In 2011 the North Orissa University, Baripada, Orissa recognised his contributions in the field of law and conferred the degree of Doctor of Laws (Honoris Causa) on him. In this document conferring the Doctorate on Mr. Krishnamani, it is mentioned inter alia as follows:

Your period in politics during your student days and trade unionism ended after meeting Sri Navajata of Sri Aurobindo Ashram, Pondicherry. Following that, you focused on spiritualism and social work while continuing to practice law. You have appeared in cases in the Supreme Court of India and various High Courts.

"A lawyer with a human face championing the cause of the common people by delivering justice at their doorstep, you have had an indisputable trace record as the President of the Supreme Court Bar Association in addition to holding several other important portfolios."

== Recognition ==
Krishnamani served as president of the Supreme Court Bar Association.

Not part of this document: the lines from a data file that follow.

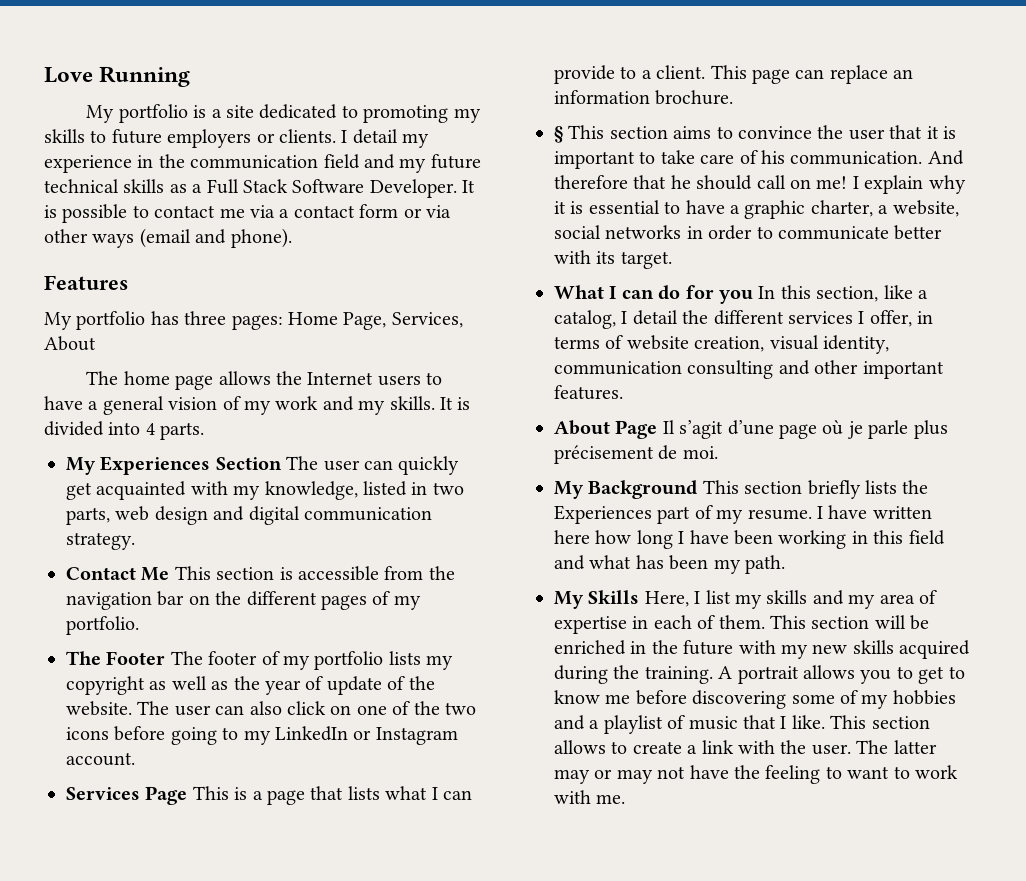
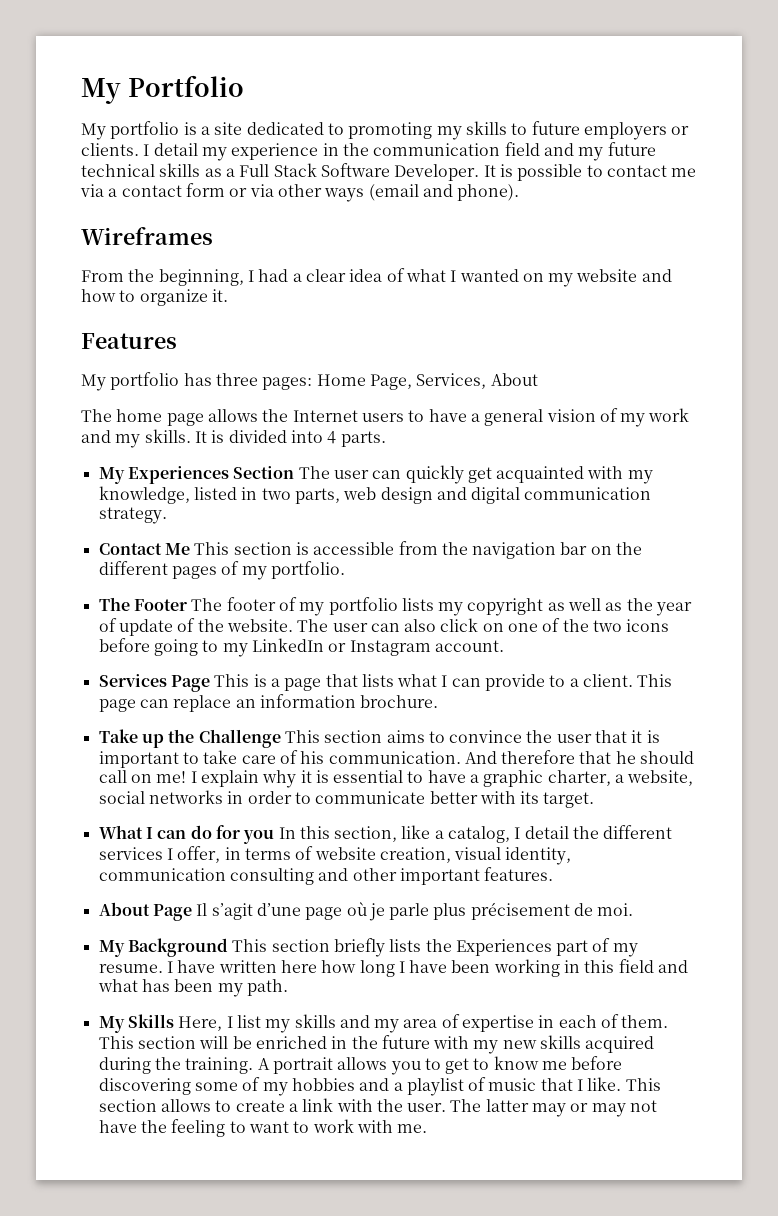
- Love Running
+ My Portfolio
+ Wireframes
+ From the beginning, I had a clear idea of what I wanted on my website and how to organize it.
- § This section aims to convince the user that it is important to take care of his communication.
+ Take up the Challenge This section aims to convince the user that it is important to take care of his communication.

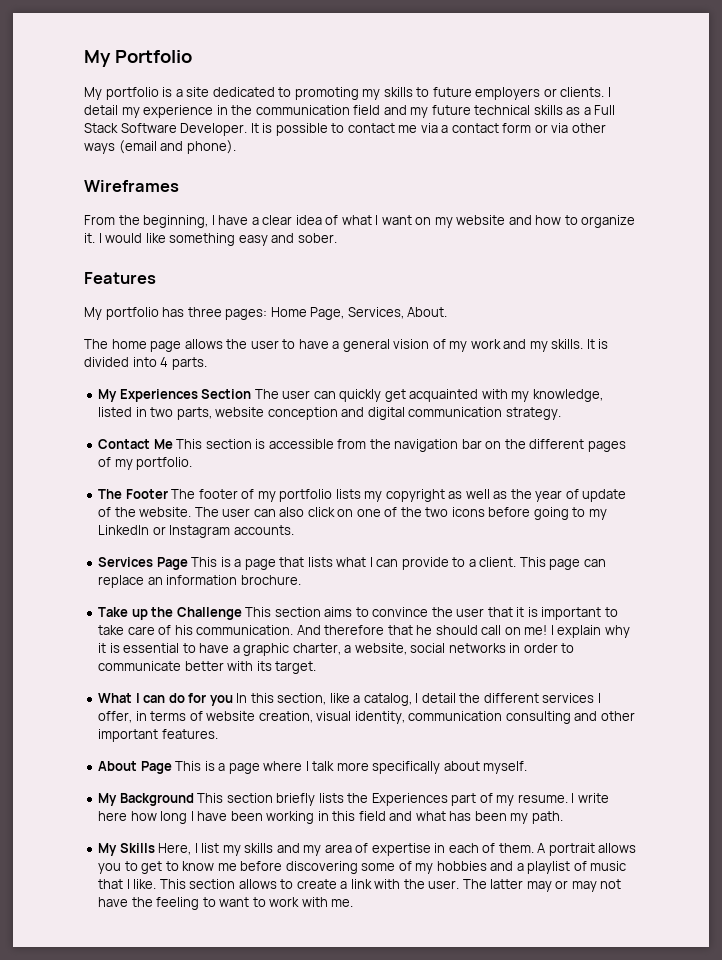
- From the beginning, I had a clear idea of what I wanted on my website and how to organize it.
+ From the beginning, I have a clear idea of what I want on my website and how to organize it. I would like something easy and sober.
- My portfolio has three pages: Home Page, Services, About
+ My portfolio has three pages: Home Page, Services, About.
- The home page allows the Internet users to have a general vision of my work and my skills.
+ The home page allows the user to have a general vision of my work and my skills.
- My Experiences Section The user can quickly get acquainted with my knowledge, listed in two parts, web design and digital communication strategy.
+ My Experiences Section The user can quickly get acquainted with my knowledge, listed in two parts, website conception and digital communication strategy.
- The user can also click on one of the two icons before going to my LinkedIn or Instagram account.
+ The user can also click on one of the two icons before going to my LinkedIn or Instagram accounts.
- About Page Il s’agit d’une page où je parle plus précisement de moi.
+ About Page This is a page where I talk more specifically about myself.
- I have written here how long I have been working in this field and what has been my path.
+ I write here how long I have been working in this field and what has been my path.
- This section will be enriched in the future with my new skills acquired during the training.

In 2016, the Government of India awarded him the Padma Shri for his contributions to public affairs.

==Author==
His books "Bhajgovindam" and "Godlymen and their Golden Words" are published by the Rashtriya Sanskrit Sansthan Education Ministry of Union of India. His other books include "Shankara-the Revolutionary", "Essence of Gita" "Aryan-Dravidian Myth", "From Doubt to Certainty", "Premopanishad", "Sai on Himself " and "How can you miss the omnipresent" and "Glory of Kanchi Mutt". His three other books viz "Autobiography of an Avtara", "Religious Freedom", and "Quintessenceof Hinduism" are under print. He is also a composer with 45 poems at his credit. Mr. Krishnamani has been writing erudite articles consistently in Bhavans Journal published by Bharatiya Vidya Bhawan (so far over 70 of his articles have been published in Bhavan Journal).

==Personal life and death==

His son, Anirudh Sainath was an artist with many paintings to his credit (https://molee.devianrt.com/). His three daughters are lawyers. They are married to software engineers working in leading multinational companies. His wife Radha was a Bharata Natyam dancer and a good bhajan singer. She was a great devotee of Bhagwan Sri Sathya Sai Baba.

Krishnamani died on 9 October 2017, at the age of 68.